### Your assignment
Return all lines of the listing below that carry the word "without".

### Extracted data
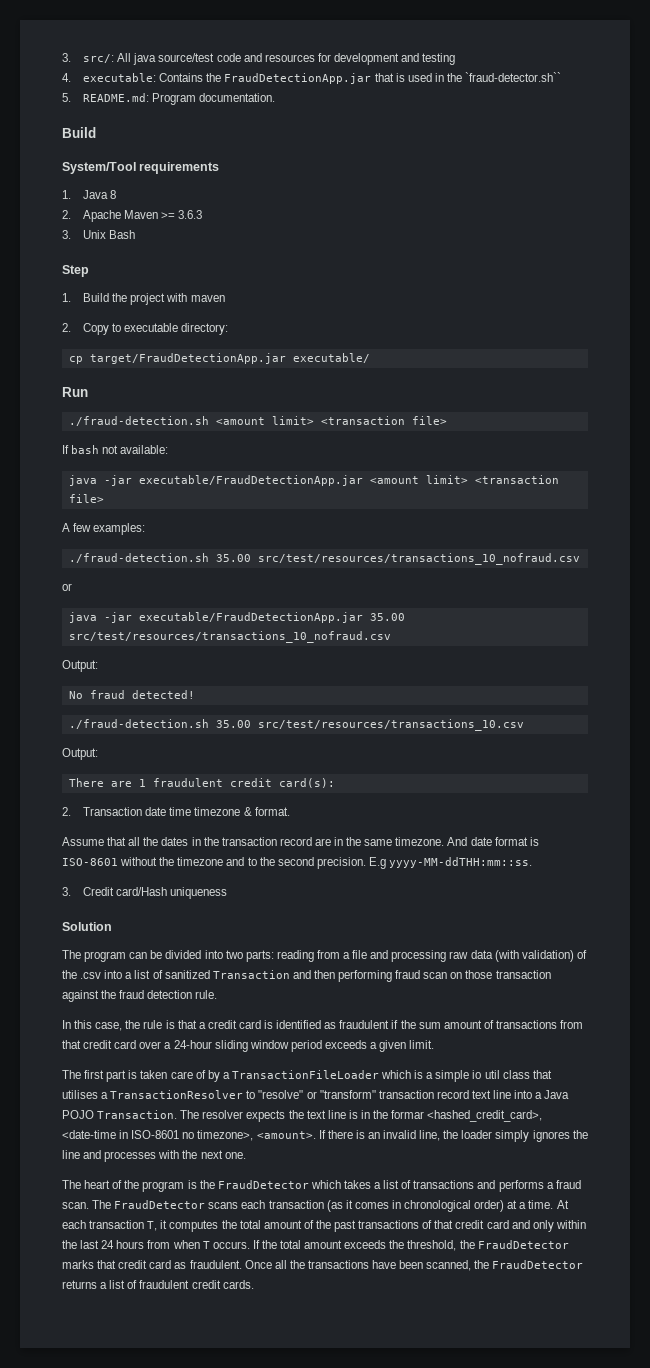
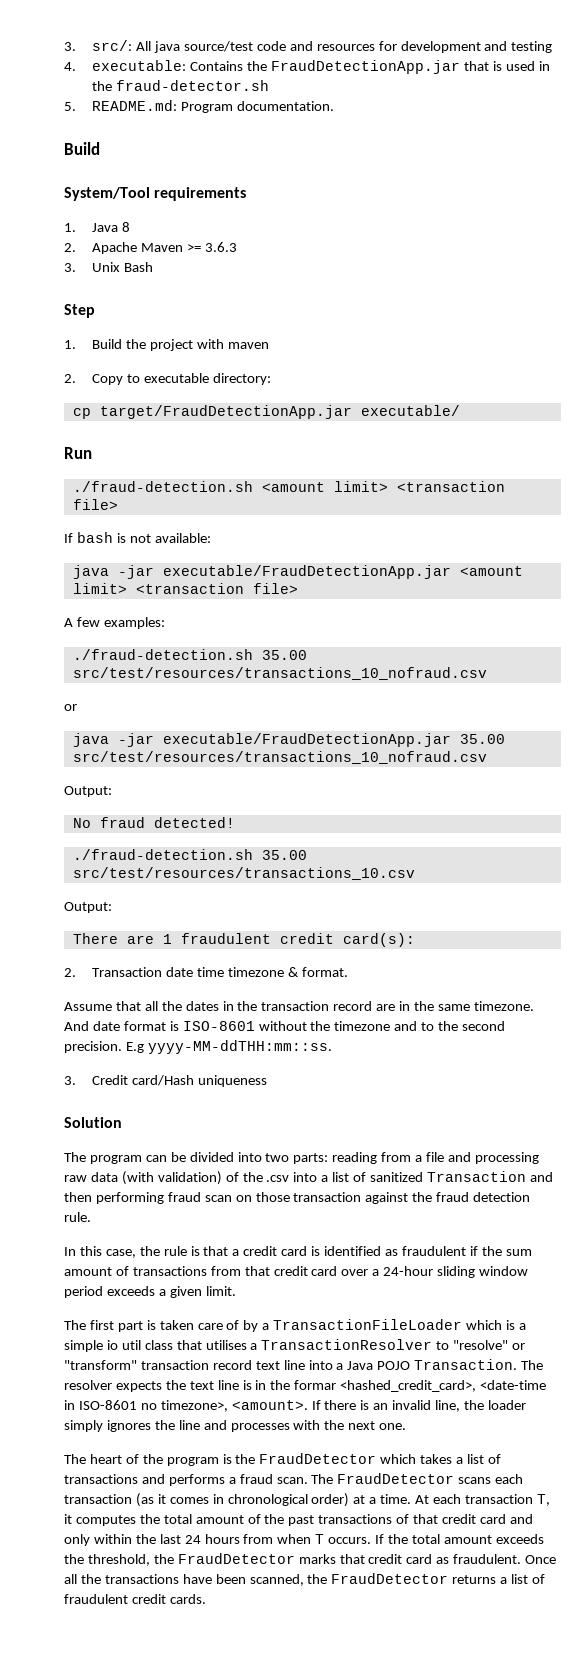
- 4. executable: Contains the FraudDetectionApp.jar that is used in the `fraud-detector.sh``
+ 4. executable: Contains the FraudDetectionApp.jar that is used in the fraud-detector.sh
- If bash not available:
+ If bash is not available:

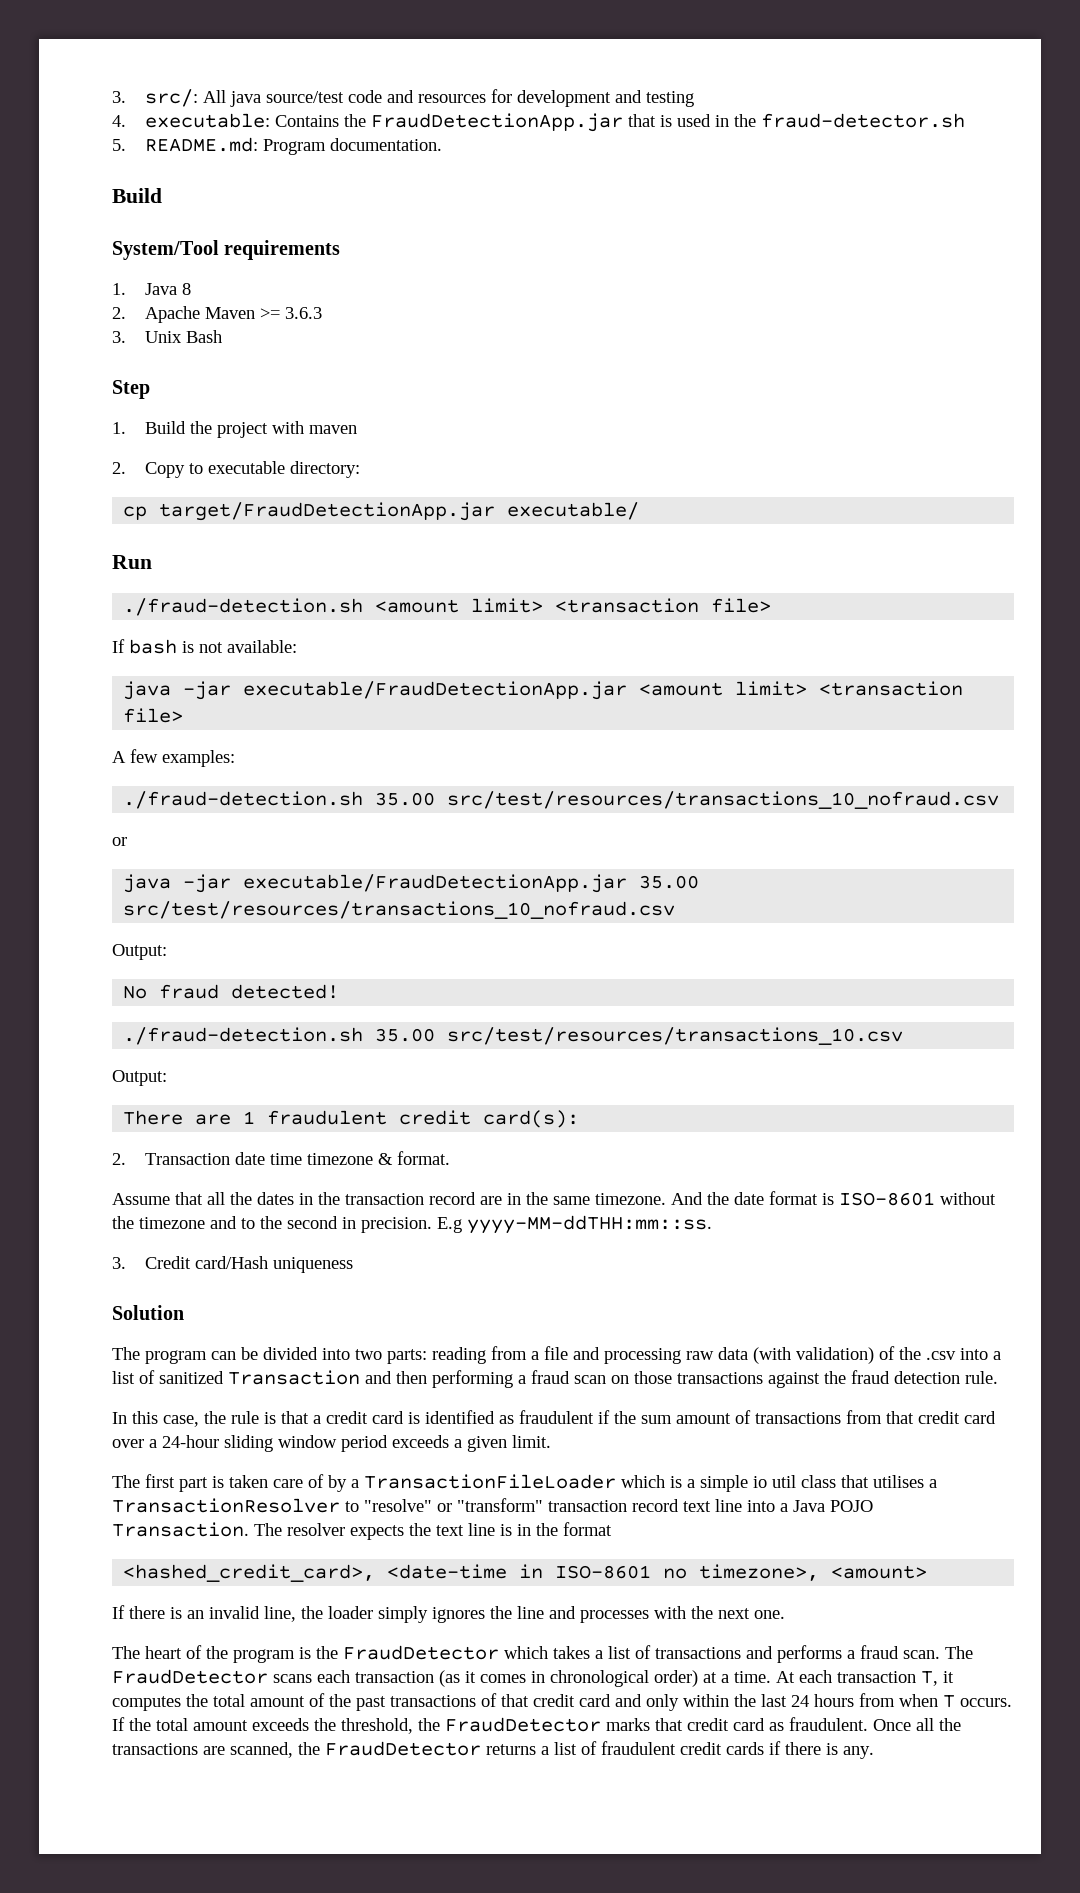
- And date format is ISO-8601 without the timezone and to the second precision.
+ And the date format is ISO-8601 without the timezone and to the second in precision.
- The program can be divided into two parts: reading from a file and processing raw data (with validation) of the .csv into a list of sanitized Transaction and then performing fraud scan on those transaction against the fraud detection rule.
+ The program can be divided into two parts: reading from a file and processing raw data (with validation) of the .csv into a list of sanitized Transaction and then performing a fraud scan on those transactions against the fraud detection rule.
- The resolver expects the text line is in the formar <hashed_credit_card>, <date-time in ISO-8601 no timezone>, <amount>. If there is an invalid line, the loader simply ignores the line and processes with the next one.
+ The resolver expects the text line is in the format
+ <hashed_credit_card>, <date-time in ISO-8601 no timezone>, <amount>
+ If there is an invalid line, the loader simply ignores the line and processes with the next one.
- Once all the transactions have been scanned, the FraudDetector returns a list of fraudulent credit cards.
+ Once all the transactions are scanned, the FraudDetector returns a list of fraudulent credit cards if there is any.

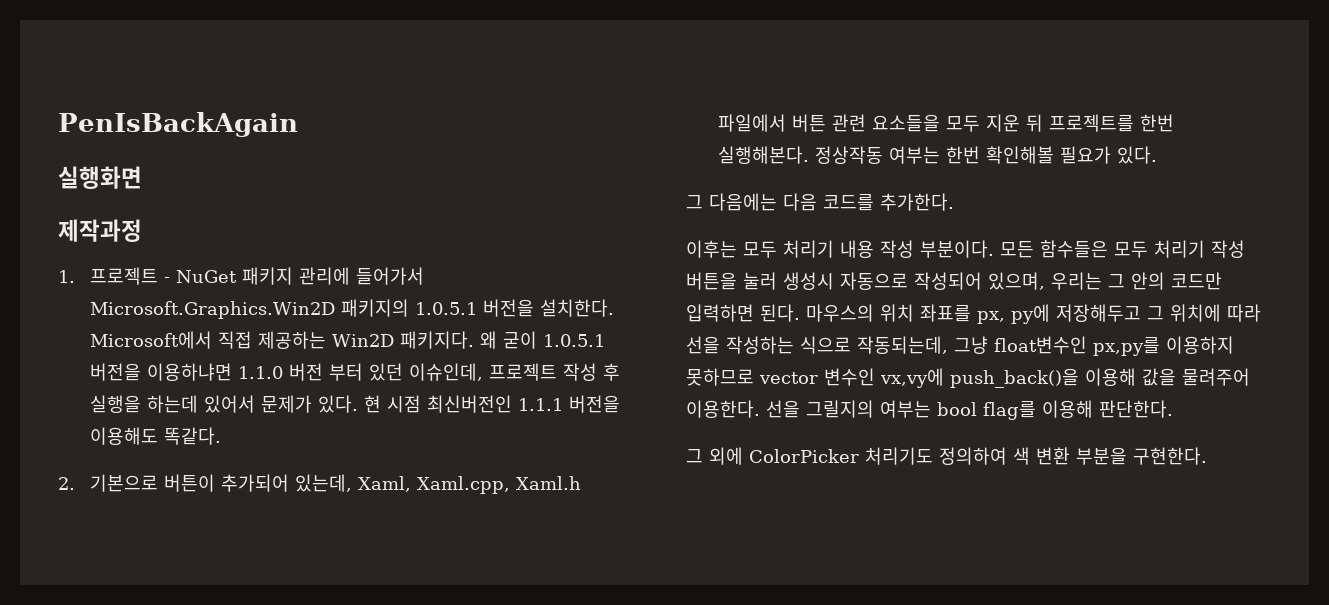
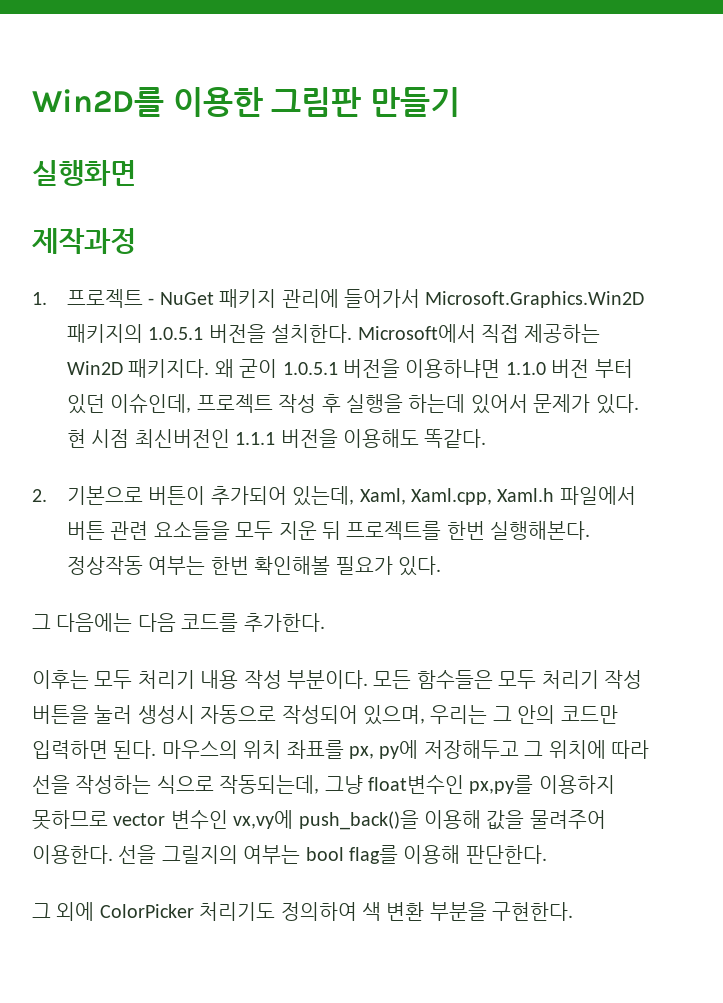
- PenIsBackAgain
+ Win2D를 이용한 그림판 만들기

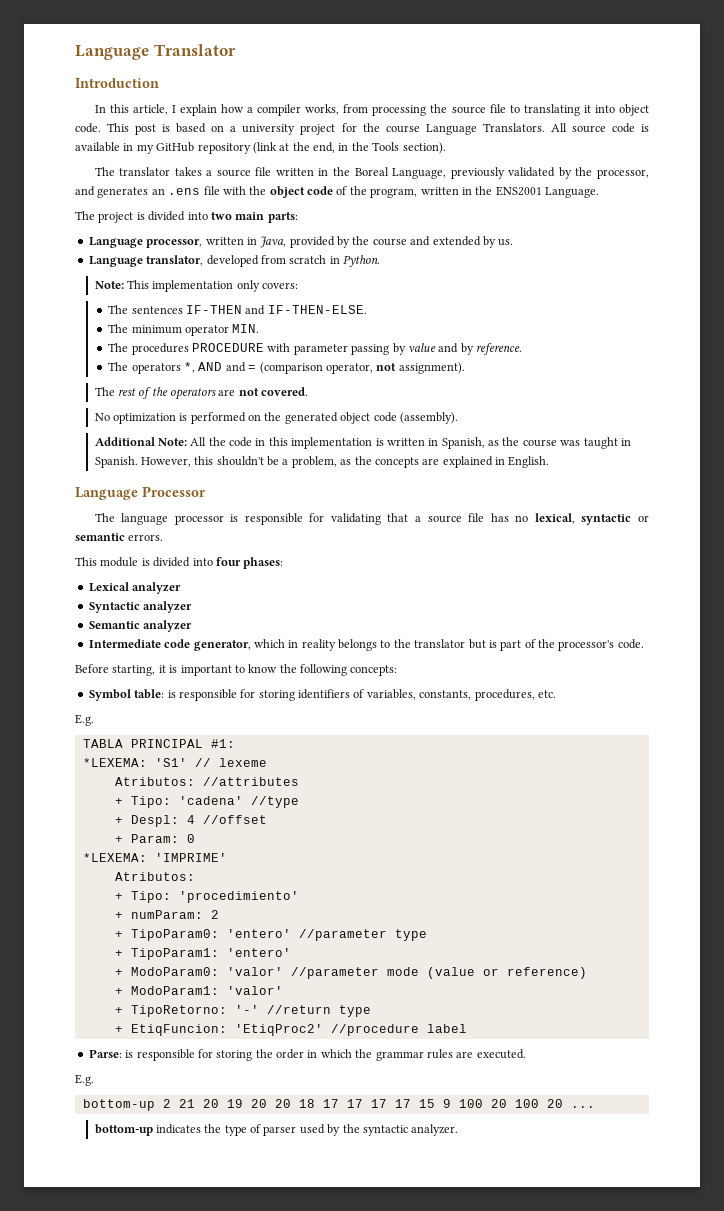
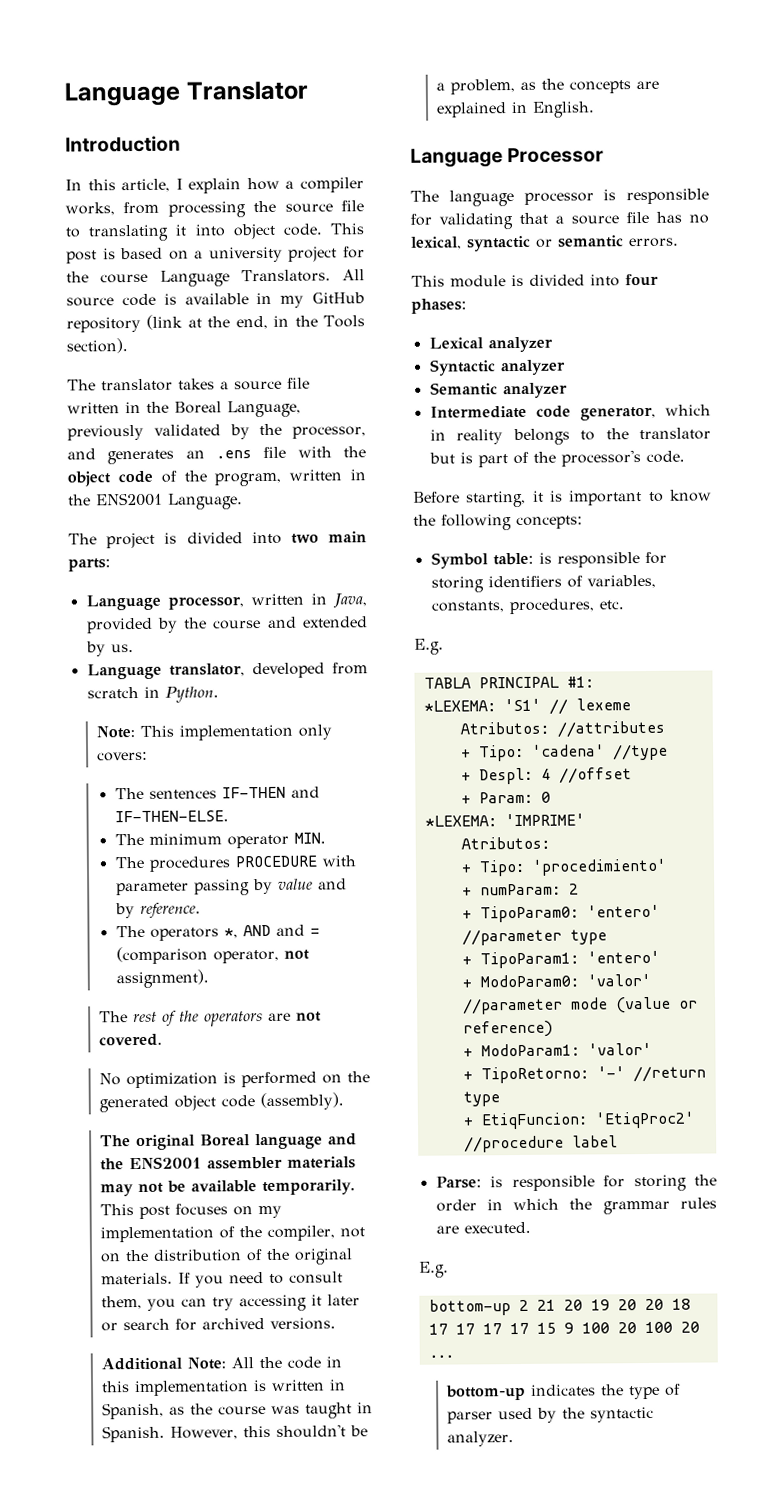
+ The original Boreal language and the ENS2001 assembler materials may not be available temporarily. This post focuses on my implementation of the compiler, not on the distribution of the original materials. If you need to consult them, you can try accessing it later or search for archived versions.

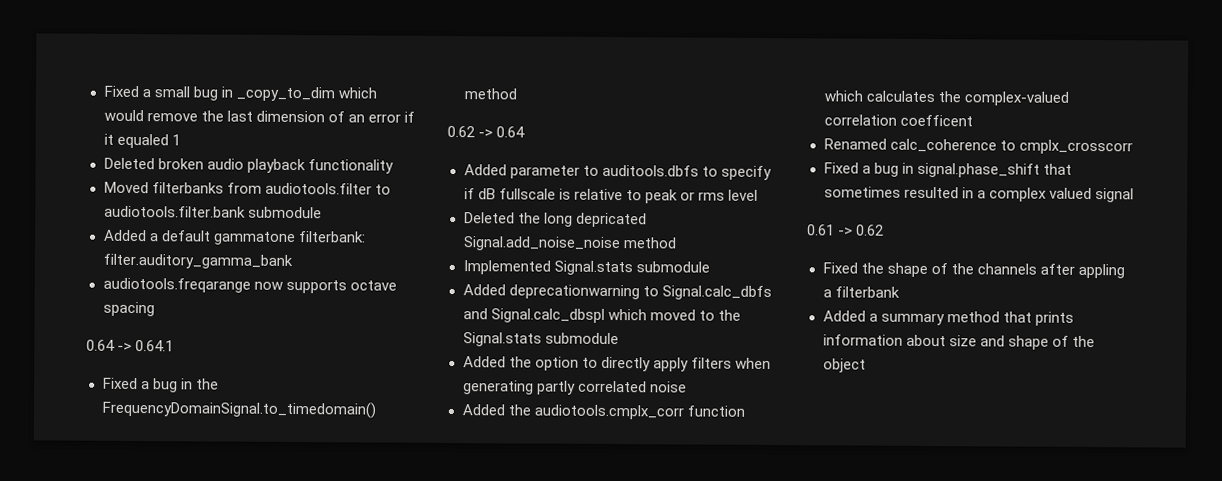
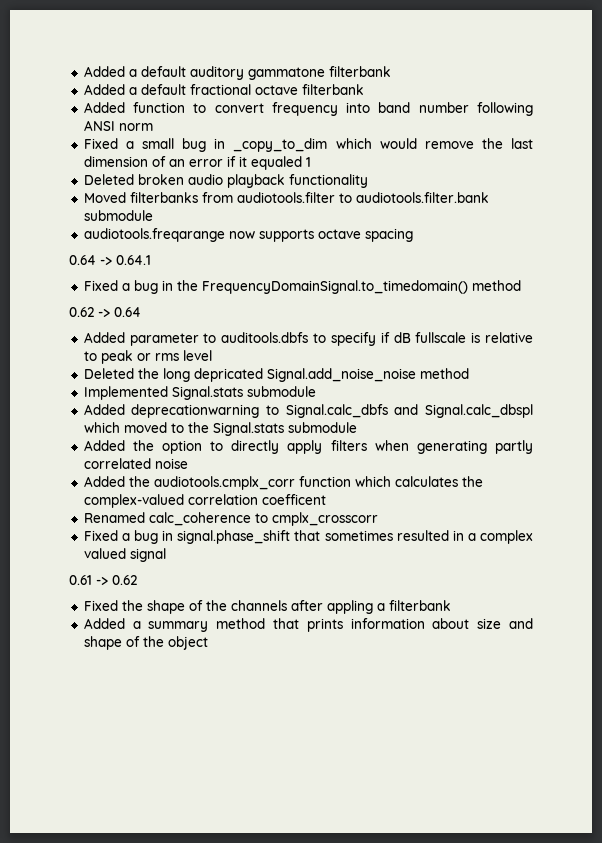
+ Added a default auditory gammatone filterbank
+ Added a default fractional octave filterbank
+ Added function to convert frequency into band number following ANSI norm
- Added a default gammatone filterbank: filter.auditory_gamma_bank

### Expected answer
- And date format is ISO-8601 without the timezone and to the second precision.
+ And the date format is ISO-8601 without the timezone and to the second in precision.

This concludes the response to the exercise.